**Recorded data**
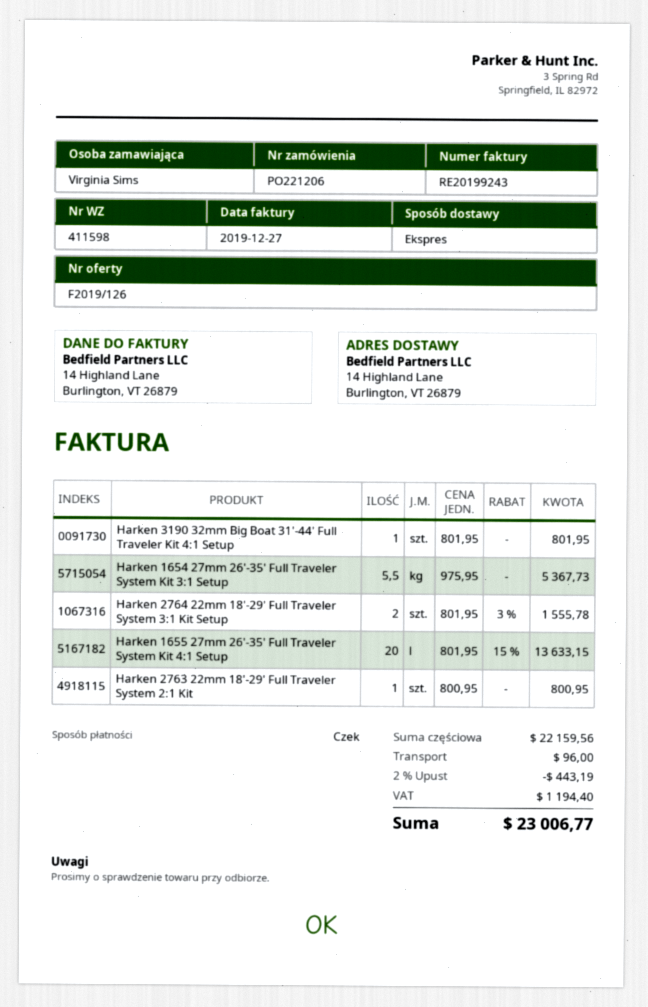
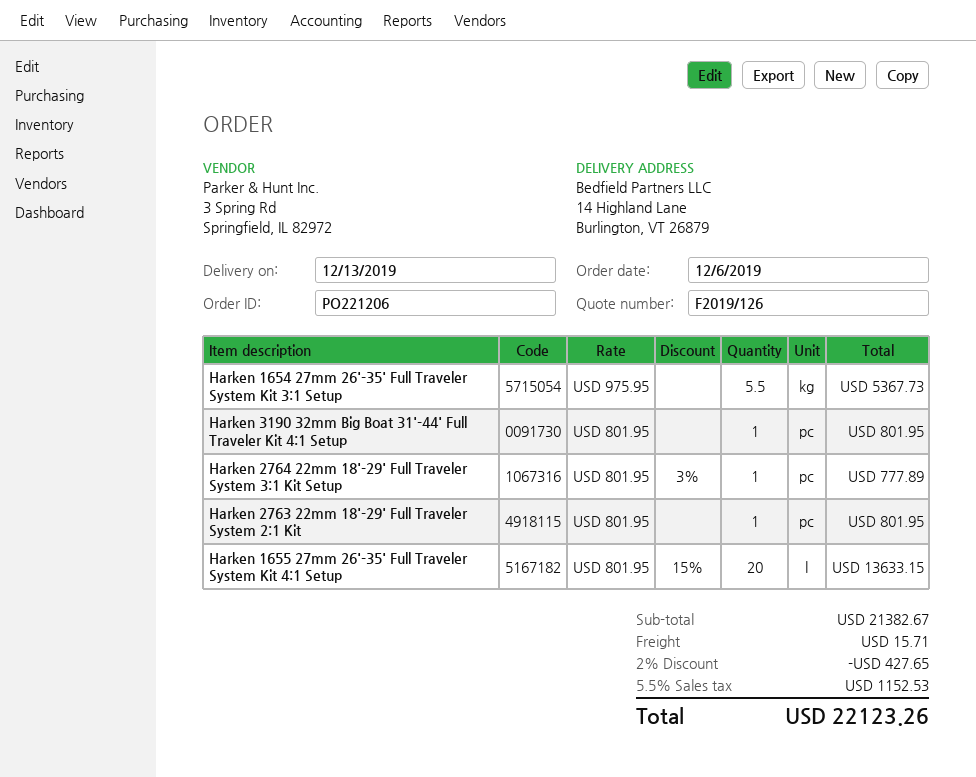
Harken 2764 22mm 18'-29' Full Traveler System 3:1 Kit Setup: 2 x 801.95 - 3% = 1555.78 -> 1 x 801.95 - 3% = 777.89
Harken 2763 22mm 18'-29' Full Traveler System 2:1 Kit: 1 x 800.95 = 800.95 -> 1 x 801.95 = 801.95
subtotal: 22159.56 -> 21382.67
discount: 2% = 443.19 -> 2% = 427.65
shipping: 96.00 -> 15.71
tax: 1194.40 -> 1152.53
total: 23006.77 -> 22123.26

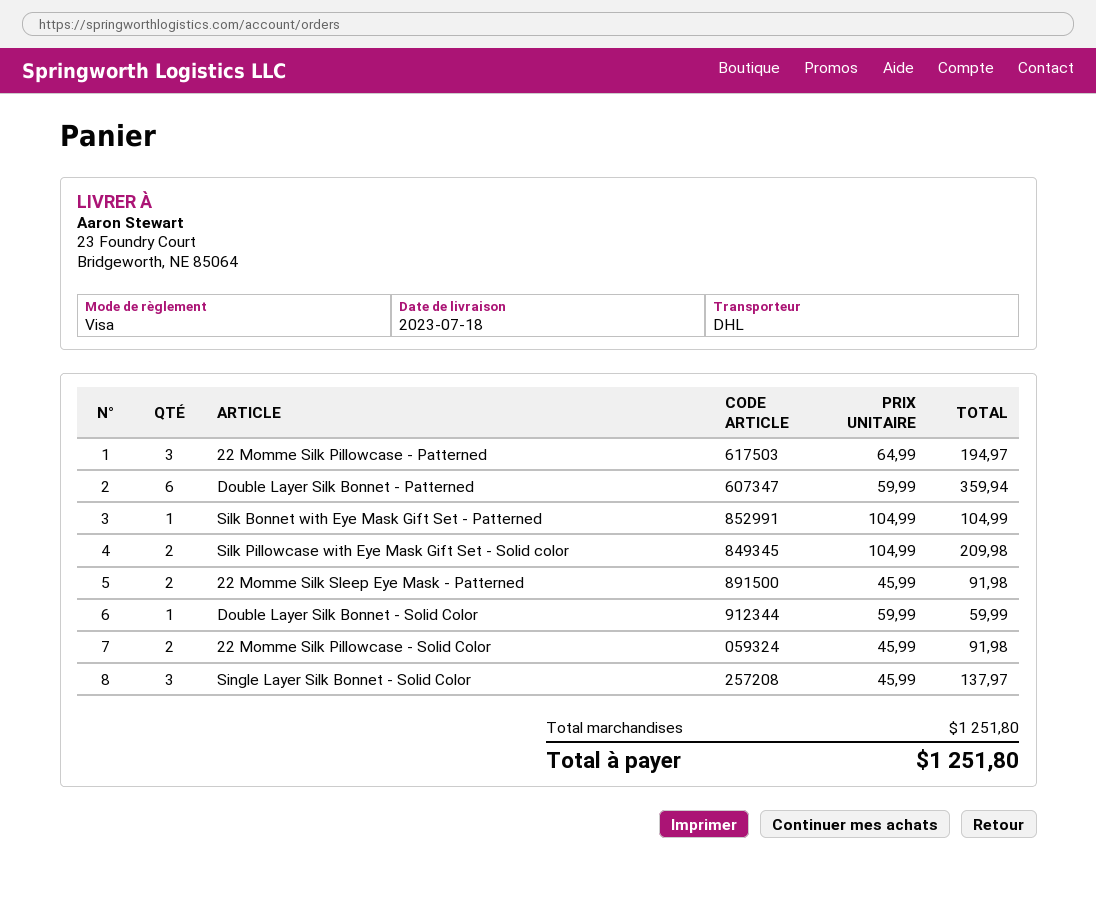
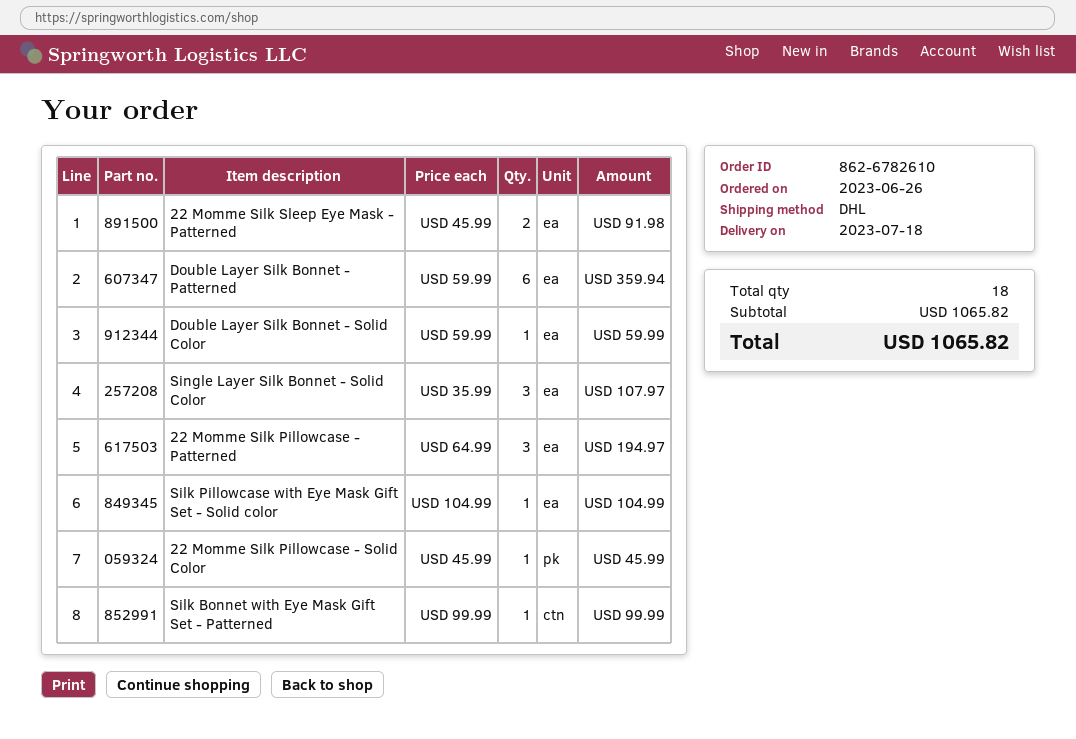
Silk Bonnet with Eye Mask Gift Set - Patterned: 1 x 104.99 = 104.99 -> 1 x 99.99 = 99.99
Silk Pillowcase with Eye Mask Gift Set - Solid color: 2 x 104.99 = 209.98 -> 1 x 104.99 = 104.99
22 Momme Silk Pillowcase - Solid Color: 2 x 45.99 = 91.98 -> 1 x 45.99 = 45.99
Single Layer Silk Bonnet - Solid Color: 3 x 45.99 = 137.97 -> 3 x 35.99 = 107.97
subtotal: 1251.80 -> 1065.82
total: 1251.80 -> 1065.82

**Activity**
Your answer should consist of the lines above between those holding "tax: 1194.40 -> 1152.53" and "Silk Pillowcase with", inclusive, reproduced word for word and without pictures.

**Written reply**
tax: 1194.40 -> 1152.53
total: 23006.77 -> 22123.26

Silk Bonnet with Eye Mask Gift Set - Patterned: 1 x 104.99 = 104.99 -> 1 x 99.99 = 99.99
Silk Pillowcase with Eye Mask Gift Set - Solid color: 2 x 104.99 = 209.98 -> 1 x 104.99 = 104.99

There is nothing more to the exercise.